しかし、ラズレックの周りにはいつのまにか人が集まる。
そのラズレックが、突然すくっと立ち上がった。
辺りを見渡すと、獣に囲まれていた。
旅団の者たちは松明に火をつけた。
獣を近寄らせないためだ。
「あぶねえよ!」と声が飛ぶが、ラズレックは意に介さず歩き出す。
木々の中へ姿が消える。
やがて、二、三度「ギャン」という鳴き声が響き、獣たちが走り去っていった。
ラズレックが木々の間から現れたとき、
その腕の中には、一歳にも満たないであろう赤子が抱かれていた。
アヤはぎょっとして言う。
「ラズレック……拾い物にしては、とんでもないものを。」
「獣に襲われ、親は死んでいた。この子は籠の中に入れられていた。」
ジェスタは目を細めた。
「あら、かわいい。ラズレック、この子育てるの?」
ラズレックは顎に手をやり、真剣に考える。
「子育ての経験があるか、アヤ、ジェスタ。

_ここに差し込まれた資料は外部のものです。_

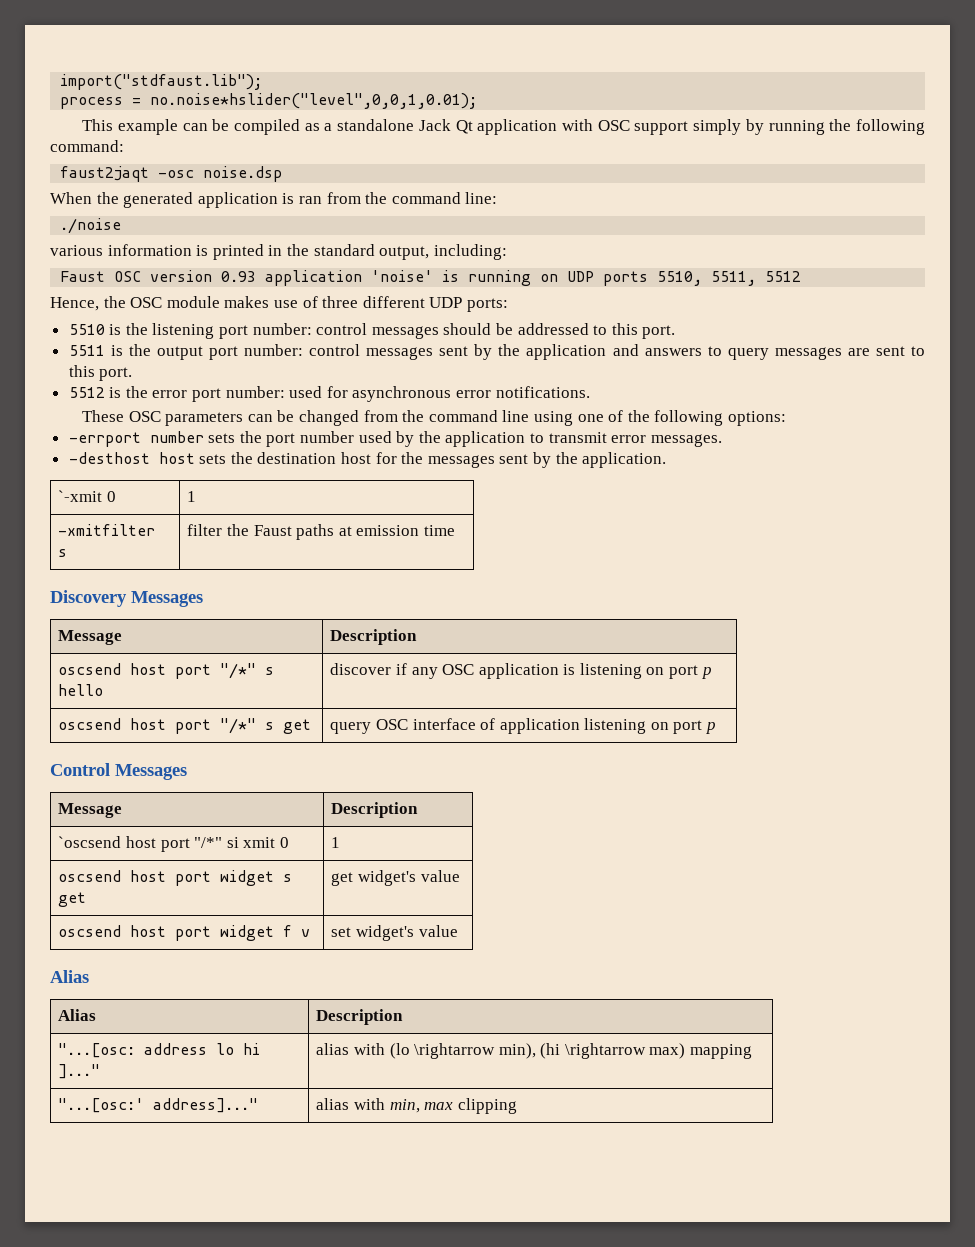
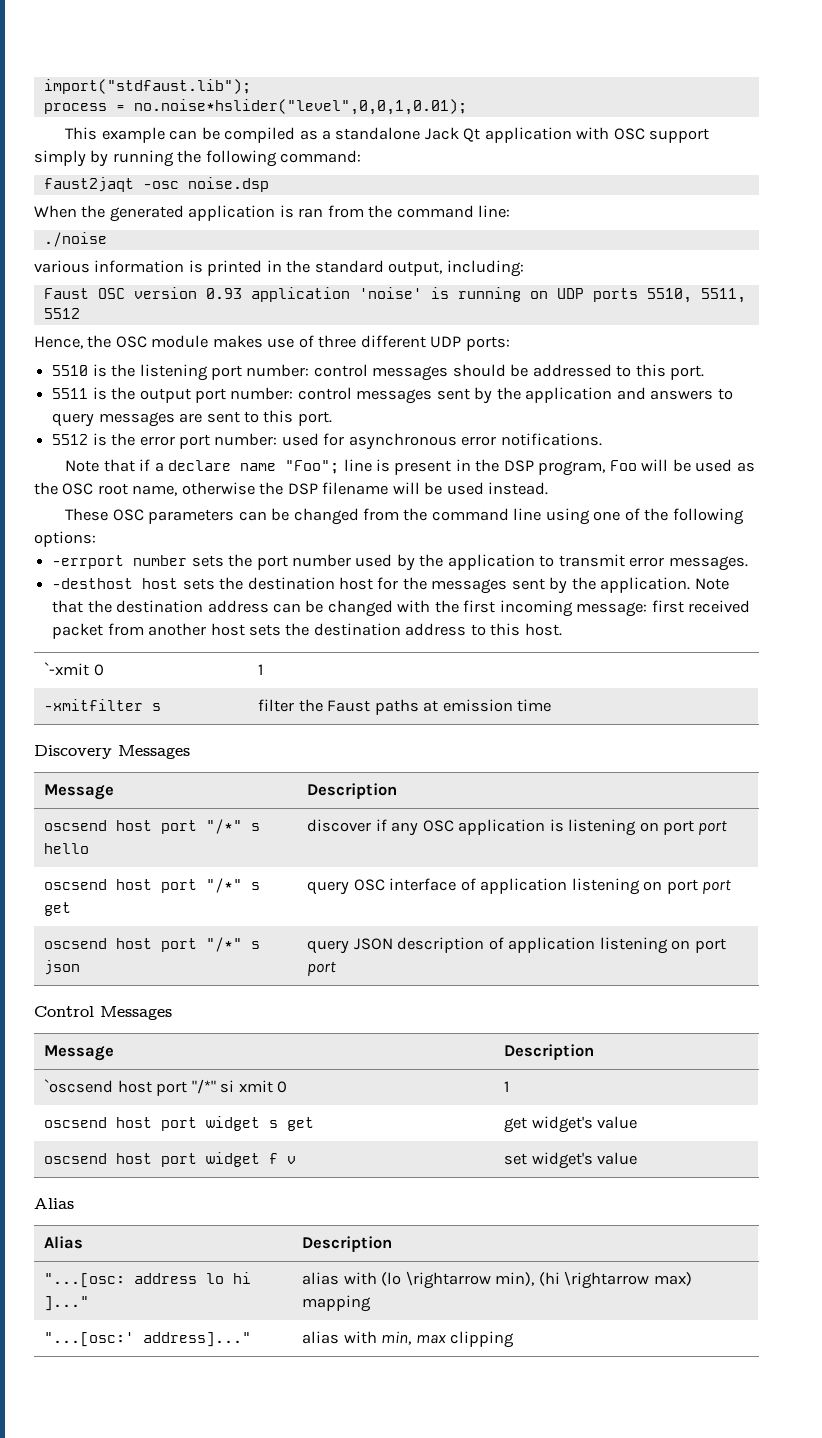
(590, 392) none -> [65,459,755,476] [34,482,549,496] // Note that if a declare name "Foo"; line is present in the DSP program, Foo will be used as the OSC root name, otherwise the DSP filename will be used instead.
(667, 460) none -> [694,578,729,590] [52,600,751,617] [52,623,562,639] Note that the destination address can be changed with the first incoming message: first received packet from another host sets the destination address to this host.
[701,667,712,679] p -> [698,820,728,835] port
[706,722,717,734] p -> [702,879,732,894] [44,937,261,952] [44,960,81,975] [307,937,726,954] [307,961,337,976] port // oscsend host port "/*" s json | query JSON description of application listening on port port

」
アヤは即答した。
「さすがにないな。」
ジェスタは肩をすくめる。
「もう少し大きい子なら相手したことあるけど。赤ちゃんはないわ。」
ラズレックは旅団の中に赤子を連れた家族を見つけた。
事情を話し、引き取ってもらえないか頼む。
「今の生活でやっとでね。この旅が終わるまでは面倒を見るけど……」
ラズレックはうなずいた。
「その間に、子育てを教えてほしい。」
アヤは苦笑する。
「本気か、ラズレック。……まあ、本気なんだろうな。」
「私も手伝うよ」と、観念したように言った。
ジェスタは楽しそうに言う。
「じゃあ、『巨岩族の子育て』って歌を作ってあげる。」
「こら、逃げずに手伝え。ジェスタ。」
赤子が元気に泣き出した。
いつのまにか獣の気配は消え、夜は少し明るくなっていた。
その小さな泣き声が、静かな旅路に響いていた。